* WORK ORDER *
In the records below, the line with "GST Setup | 7" opens the range and the line with "Cold Movement Detector" closes it; print that range exactly and nothing else.

○ ○ ○

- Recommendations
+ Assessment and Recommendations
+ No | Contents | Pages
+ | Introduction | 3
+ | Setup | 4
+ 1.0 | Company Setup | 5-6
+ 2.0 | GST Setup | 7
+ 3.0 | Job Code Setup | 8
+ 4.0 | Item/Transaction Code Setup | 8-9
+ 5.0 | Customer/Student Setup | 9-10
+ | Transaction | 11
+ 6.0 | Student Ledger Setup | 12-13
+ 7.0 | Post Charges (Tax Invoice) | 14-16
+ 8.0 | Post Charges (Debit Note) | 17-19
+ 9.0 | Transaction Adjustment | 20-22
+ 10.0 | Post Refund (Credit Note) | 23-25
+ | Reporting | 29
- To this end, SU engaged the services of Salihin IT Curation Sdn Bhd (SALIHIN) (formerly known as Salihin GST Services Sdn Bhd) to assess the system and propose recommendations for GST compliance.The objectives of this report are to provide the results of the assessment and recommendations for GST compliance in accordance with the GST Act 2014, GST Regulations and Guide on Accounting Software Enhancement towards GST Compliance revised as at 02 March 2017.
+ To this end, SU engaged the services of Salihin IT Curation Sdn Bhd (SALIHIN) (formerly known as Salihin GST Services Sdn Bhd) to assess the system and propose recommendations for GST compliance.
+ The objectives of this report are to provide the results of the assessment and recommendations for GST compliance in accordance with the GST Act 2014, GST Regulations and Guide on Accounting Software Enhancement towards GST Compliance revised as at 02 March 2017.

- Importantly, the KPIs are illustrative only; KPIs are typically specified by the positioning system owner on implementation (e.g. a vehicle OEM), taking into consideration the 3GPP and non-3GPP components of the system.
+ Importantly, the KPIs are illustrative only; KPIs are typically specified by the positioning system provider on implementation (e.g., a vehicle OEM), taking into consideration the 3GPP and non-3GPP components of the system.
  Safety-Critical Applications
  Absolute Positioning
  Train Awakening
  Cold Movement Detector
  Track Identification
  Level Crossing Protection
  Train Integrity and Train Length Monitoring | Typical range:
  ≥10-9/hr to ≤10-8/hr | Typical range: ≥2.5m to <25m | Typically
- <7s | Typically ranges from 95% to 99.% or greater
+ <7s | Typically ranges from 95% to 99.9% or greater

○ ○ ○

* ANSWER AREA *
+ 2.0 | GST Setup | 7
+ 3.0 | Job Code Setup | 8
+ 4.0 | Item/Transaction Code Setup | 8-9
+ 5.0 | Customer/Student Setup | 9-10
+ | Transaction | 11
+ 6.0 | Student Ledger Setup | 12-13
+ 7.0 | Post Charges (Tax Invoice) | 14-16
+ 8.0 | Post Charges (Debit Note) | 17-19
+ 9.0 | Transaction Adjustment | 20-22
+ 10.0 | Post Refund (Credit Note) | 23-25
+ | Reporting | 29
- To this end, SU engaged the services of Salihin IT Curation Sdn Bhd (SALIHIN) (formerly known as Salihin GST Services Sdn Bhd) to assess the system and propose recommendations for GST compliance.The objectives of this report are to provide the results of the assessment and recommendations for GST compliance in accordance with the GST Act 2014, GST Regulations and Guide on Accounting Software Enhancement towards GST Compliance revised as at 02 March 2017.
+ To this end, SU engaged the services of Salihin IT Curation Sdn Bhd (SALIHIN) (formerly known as Salihin GST Services Sdn Bhd) to assess the system and propose recommendations for GST compliance.
+ The objectives of this report are to provide the results of the assessment and recommendations for GST compliance in accordance with the GST Act 2014, GST Regulations and Guide on Accounting Software Enhancement towards GST Compliance revised as at 02 March 2017.

- Importantly, the KPIs are illustrative only; KPIs are typically specified by the positioning system owner on implementation (e.g. a vehicle OEM), taking into consideration the 3GPP and non-3GPP components of the system.
+ Importantly, the KPIs are illustrative only; KPIs are typically specified by the positioning system provider on implementation (e.g., a vehicle OEM), taking into consideration the 3GPP and non-3GPP components of the system.
  Safety-Critical Applications
  Absolute Positioning
  Train Awakening
  Cold Movement Detector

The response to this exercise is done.